## WORK REQUIRED
Look through the material below and return every line that contains "activate".

========

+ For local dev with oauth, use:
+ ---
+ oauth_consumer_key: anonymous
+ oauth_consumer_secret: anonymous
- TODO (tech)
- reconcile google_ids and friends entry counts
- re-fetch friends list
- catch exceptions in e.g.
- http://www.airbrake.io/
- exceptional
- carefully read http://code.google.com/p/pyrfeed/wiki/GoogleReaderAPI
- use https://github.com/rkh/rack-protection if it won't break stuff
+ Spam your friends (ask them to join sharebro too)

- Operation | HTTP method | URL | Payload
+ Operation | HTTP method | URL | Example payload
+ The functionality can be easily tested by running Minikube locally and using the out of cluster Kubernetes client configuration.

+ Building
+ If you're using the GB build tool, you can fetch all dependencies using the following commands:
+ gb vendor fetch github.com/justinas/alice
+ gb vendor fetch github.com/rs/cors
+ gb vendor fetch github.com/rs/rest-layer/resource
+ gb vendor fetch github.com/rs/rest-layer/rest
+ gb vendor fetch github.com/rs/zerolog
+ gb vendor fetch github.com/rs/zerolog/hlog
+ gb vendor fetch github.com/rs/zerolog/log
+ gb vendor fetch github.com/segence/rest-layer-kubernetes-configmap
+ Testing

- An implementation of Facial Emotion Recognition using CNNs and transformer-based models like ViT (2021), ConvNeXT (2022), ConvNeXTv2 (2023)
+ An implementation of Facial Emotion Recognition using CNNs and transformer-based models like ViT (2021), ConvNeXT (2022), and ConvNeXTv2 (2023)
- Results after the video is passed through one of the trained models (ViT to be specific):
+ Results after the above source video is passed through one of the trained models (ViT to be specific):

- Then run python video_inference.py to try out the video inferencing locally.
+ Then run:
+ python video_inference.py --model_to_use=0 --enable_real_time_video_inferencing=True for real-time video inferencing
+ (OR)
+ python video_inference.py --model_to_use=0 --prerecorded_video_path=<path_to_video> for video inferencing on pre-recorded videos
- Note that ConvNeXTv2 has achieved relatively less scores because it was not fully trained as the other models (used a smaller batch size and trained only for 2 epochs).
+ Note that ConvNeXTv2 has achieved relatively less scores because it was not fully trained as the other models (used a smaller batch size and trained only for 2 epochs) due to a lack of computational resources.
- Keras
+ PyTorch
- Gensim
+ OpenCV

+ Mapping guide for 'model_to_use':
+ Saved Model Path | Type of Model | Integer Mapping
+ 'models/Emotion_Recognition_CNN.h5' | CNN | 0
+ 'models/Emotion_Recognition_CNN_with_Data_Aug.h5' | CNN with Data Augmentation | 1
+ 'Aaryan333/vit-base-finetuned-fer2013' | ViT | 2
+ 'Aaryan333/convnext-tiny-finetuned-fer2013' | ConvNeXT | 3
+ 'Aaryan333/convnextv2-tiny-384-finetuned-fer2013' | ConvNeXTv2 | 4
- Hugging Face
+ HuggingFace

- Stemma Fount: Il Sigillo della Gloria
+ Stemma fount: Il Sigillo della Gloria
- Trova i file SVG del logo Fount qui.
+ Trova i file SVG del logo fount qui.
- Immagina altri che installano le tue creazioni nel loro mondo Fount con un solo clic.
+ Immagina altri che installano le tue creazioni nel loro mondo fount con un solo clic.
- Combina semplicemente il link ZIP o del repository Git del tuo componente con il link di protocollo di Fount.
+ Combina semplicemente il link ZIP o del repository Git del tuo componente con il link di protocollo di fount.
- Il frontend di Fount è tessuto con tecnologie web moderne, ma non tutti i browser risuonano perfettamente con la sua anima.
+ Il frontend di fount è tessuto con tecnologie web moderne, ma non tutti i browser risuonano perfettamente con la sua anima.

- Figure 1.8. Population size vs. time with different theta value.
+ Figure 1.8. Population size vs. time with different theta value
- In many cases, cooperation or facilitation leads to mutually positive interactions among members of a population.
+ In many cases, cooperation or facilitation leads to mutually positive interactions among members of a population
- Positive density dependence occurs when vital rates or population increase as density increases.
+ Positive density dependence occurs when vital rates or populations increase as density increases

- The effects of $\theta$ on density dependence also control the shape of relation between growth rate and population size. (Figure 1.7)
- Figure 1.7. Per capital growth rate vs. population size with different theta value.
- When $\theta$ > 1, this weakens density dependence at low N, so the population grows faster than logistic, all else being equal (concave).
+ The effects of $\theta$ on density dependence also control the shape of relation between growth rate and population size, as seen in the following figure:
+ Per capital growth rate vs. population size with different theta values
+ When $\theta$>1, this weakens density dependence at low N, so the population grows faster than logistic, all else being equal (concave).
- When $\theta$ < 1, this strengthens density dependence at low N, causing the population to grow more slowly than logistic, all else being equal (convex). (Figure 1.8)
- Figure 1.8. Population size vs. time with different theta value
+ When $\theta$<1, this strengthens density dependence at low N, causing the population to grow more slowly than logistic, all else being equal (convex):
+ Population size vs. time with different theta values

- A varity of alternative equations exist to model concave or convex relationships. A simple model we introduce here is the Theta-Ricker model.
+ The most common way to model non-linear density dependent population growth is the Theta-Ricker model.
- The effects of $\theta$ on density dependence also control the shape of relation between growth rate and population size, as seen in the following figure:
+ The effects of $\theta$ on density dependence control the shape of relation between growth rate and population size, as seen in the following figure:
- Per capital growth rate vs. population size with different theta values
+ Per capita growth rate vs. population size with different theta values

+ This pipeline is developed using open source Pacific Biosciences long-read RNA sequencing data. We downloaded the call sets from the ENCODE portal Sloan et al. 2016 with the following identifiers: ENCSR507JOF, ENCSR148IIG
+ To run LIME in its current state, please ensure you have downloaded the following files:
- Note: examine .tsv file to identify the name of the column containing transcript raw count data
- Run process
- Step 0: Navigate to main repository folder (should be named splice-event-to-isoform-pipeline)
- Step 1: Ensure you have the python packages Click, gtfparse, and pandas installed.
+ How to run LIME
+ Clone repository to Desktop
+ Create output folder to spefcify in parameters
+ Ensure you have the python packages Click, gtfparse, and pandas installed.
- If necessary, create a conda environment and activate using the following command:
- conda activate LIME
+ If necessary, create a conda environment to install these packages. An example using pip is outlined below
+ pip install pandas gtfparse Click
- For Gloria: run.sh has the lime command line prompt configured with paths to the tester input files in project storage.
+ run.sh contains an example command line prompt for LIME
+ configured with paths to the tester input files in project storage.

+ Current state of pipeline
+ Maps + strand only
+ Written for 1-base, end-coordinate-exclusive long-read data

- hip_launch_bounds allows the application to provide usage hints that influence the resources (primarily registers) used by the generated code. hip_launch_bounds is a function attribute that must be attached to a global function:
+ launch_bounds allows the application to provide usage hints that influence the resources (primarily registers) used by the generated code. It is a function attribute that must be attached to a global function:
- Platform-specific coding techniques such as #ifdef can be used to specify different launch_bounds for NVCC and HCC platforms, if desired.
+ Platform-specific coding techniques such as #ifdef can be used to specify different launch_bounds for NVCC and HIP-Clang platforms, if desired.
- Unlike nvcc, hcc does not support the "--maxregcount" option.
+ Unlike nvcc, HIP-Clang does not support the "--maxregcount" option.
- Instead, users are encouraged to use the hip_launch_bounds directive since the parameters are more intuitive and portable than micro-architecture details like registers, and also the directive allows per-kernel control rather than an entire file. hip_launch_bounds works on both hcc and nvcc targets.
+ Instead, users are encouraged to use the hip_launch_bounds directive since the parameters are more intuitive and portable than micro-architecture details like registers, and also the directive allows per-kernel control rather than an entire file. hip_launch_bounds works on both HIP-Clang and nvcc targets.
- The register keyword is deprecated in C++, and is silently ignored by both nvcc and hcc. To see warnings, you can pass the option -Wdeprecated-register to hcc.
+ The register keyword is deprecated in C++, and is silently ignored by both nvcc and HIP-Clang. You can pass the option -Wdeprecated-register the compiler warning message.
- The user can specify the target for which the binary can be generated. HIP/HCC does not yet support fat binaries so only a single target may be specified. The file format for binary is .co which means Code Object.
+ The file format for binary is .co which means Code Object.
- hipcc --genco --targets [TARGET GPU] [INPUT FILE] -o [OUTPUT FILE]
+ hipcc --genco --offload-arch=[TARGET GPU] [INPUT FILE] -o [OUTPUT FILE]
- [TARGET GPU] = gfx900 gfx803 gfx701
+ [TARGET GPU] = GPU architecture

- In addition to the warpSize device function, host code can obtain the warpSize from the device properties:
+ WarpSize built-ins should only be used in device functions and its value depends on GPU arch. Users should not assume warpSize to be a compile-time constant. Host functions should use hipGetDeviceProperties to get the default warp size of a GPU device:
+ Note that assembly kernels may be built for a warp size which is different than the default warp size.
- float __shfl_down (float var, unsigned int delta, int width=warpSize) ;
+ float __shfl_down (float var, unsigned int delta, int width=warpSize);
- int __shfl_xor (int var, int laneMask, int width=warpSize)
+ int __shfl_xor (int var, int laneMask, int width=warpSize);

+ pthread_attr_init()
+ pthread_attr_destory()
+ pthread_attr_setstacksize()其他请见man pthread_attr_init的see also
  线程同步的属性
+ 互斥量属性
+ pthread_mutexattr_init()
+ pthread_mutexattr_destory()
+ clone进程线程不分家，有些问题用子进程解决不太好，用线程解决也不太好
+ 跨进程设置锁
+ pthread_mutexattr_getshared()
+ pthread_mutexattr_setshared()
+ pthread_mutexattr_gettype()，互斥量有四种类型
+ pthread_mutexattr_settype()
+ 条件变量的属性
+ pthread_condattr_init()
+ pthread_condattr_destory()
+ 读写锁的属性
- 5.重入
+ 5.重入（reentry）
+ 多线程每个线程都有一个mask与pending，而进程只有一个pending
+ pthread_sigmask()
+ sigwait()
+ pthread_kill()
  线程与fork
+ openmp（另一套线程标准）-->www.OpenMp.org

========

## RESULT OF THIS EXERCISE
- If necessary, create a conda environment and activate using the following command:
- conda activate LIME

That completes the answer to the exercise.